Goldstein, of Beachwood, has made fighting adult illiteracy a cornerstone of her congressional campaign. She wants to open literacy centers where they are needed in District 11, so inner city residents who can’t read can do so and improve their job prospects, said her husband and campaign manager, attorney Michael Goldstein. He said the beneficiaries of her plan would be mostly African Americans. He noted that a Case Western Reserve University study indicated 66 percent of adults aged 16 or over in Cleveland cannot read for content, with worse problems in some areas.

Goldstein said his wife could not personally answer a reporter’s questions because she was attending the Inaugural Conference of the National Action Network Midwest Region. He said her tweet would have better reflected what she meant to say if she wrote: “If CCC had more inner-city church-attending black voters who were literate and were following this issue=entirely opposite outcome.”

 

“Beverly’s point is that the problem is illiteracy, not race,” Michael Goldstein said in an email. “Race is not the issue. In the City of Cleveland 66% of adults aged 16 or over cannot read for content. The attached information, which is based on a CWRU study cited in the document, shows that the estimated adult illiteracy figure for East Cleveland is 83%. In the Kinsman neighborhood of Cleveland adult illiteracy is 97%.”

He said that inner-city church-attending black people tend to be socially conservative.

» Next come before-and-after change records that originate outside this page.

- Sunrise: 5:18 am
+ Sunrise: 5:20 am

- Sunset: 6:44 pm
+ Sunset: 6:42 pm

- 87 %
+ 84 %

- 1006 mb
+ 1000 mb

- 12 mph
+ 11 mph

“If most of them understood that this ordinance would allow transgender males, or sex offenders who masquerade as transgender males, to use women’s bathrooms regularly used by mothers and daughters, thereby endangering the safety of girls and women, they probably would have brought pressure to bear on their elected county representatives not to bring the resolution in the first place,” Michael Goldstein said. “But those who cannot read cannot be expected to know about the negative effects of the resolution.”

In addition to protecting the LGBTQ community from discrimination, the law would create a commission with the power to level fines if it finds discrimination occurred. It passed along party lines with support from all the council’s Democrats and opposition from its Republicans.

Cuyahoga County Republican Chairman Rob Frost was among those who testified against the legislation. During the meeting, he told the council the legislation would trample religious freedom and that a new law isn’t needed to send the message that discrimination, intimidation, and bullying is wrong. He deferred comment on Goldstein’s Tweet to her husband.

“I am aware that in responding to your inquiry, Mr. Goldstein acknowledged that the tweet in question was not optimally phrased to communicate the message that the candidate, Dr. Goldstein, intended to communicate,” said Frost, whose party apparatus has endorsed Goldstein.

Michael Goldstein testified against the legislation in his capacity as Ohio director and general counsel of a group called , a Christian organization dedicated to educating Christians on their Biblical duty to support and defend the State of Israel and the Jewish people.

He argued that the commission the legislation would establish would likely protect the “rights of secular people and groups” that may or may not be protected by the U.S. Constitution rather than the rights of religious people whose rights are constitutionally protected.

“Where there are such competing rights considered by such commissions, the religious rights usually lose,” Michael Goldstein told the Cuyahoga County Council. “This is because such commissions are almost invariably created by left-leaning political entities and are staffed by left-leaning appointed commissioners. The results are inevitable. As people of faith, we object to this.”